* [DATA FOR THIS EXERCISE]:
—————

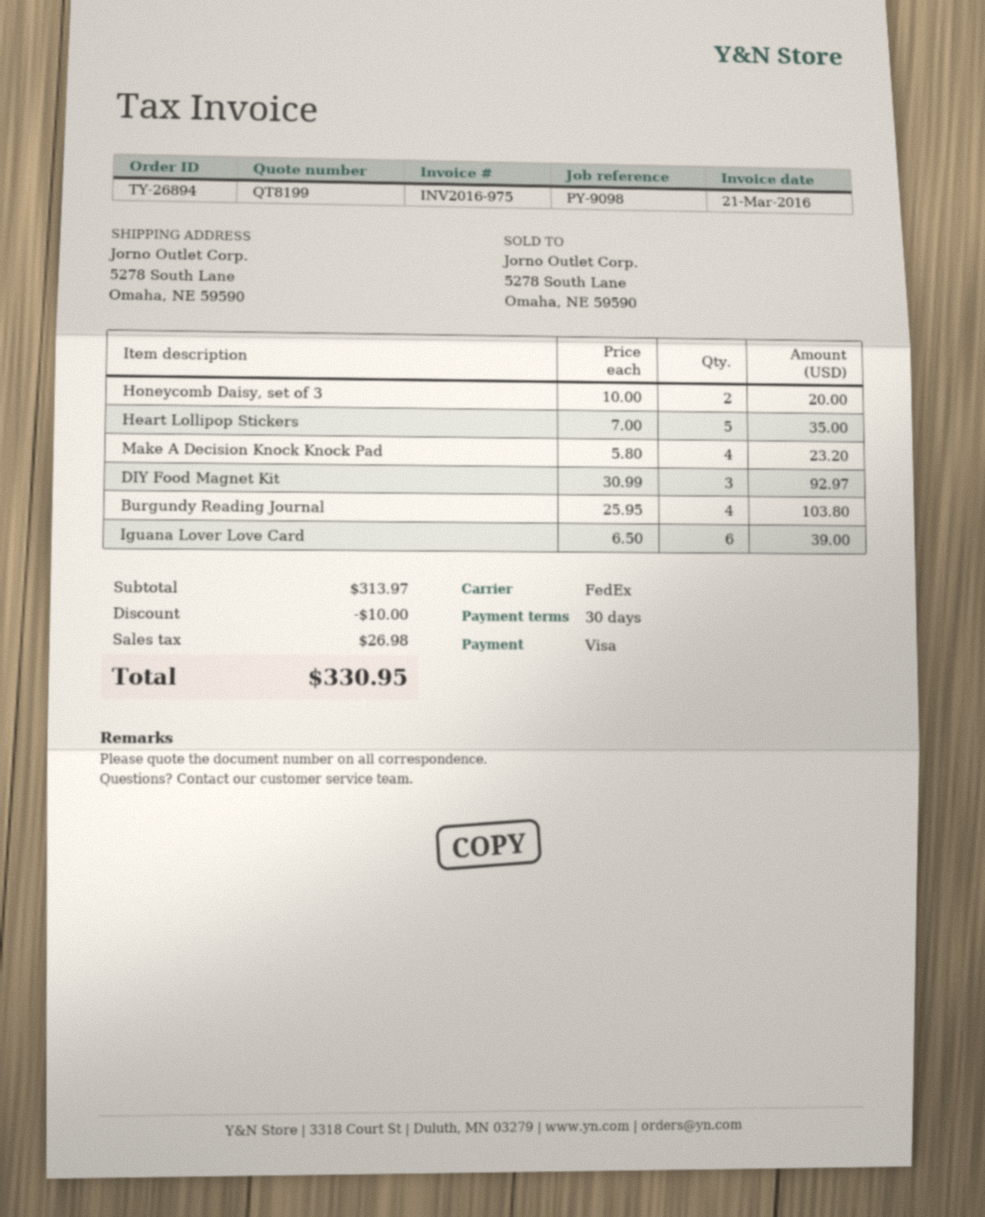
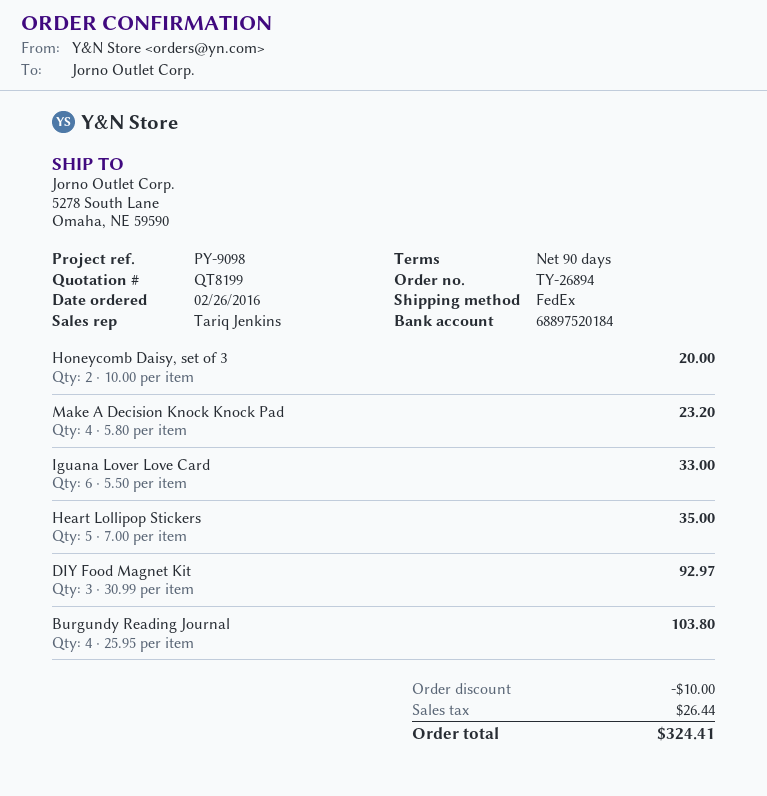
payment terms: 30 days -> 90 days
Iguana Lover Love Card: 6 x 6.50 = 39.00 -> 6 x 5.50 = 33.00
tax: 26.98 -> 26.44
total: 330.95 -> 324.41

—————

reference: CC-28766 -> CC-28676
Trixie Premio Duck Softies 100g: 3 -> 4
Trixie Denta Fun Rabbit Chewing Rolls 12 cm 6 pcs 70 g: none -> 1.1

—————

* [TASK DESCRIPTION]:
Using only the listing above, restate exactly the lines from the line containing "reference: CC-28766 -> CC-28676" through the line containing "Trixie Denta Fun", both included.

* [ANSWER FOR THIS EXERCISE]:
reference: CC-28766 -> CC-28676
Trixie Premio Duck Softies 100g: 3 -> 4
Trixie Denta Fun Rabbit Chewing Rolls 12 cm 6 pcs 70 g: none -> 1.1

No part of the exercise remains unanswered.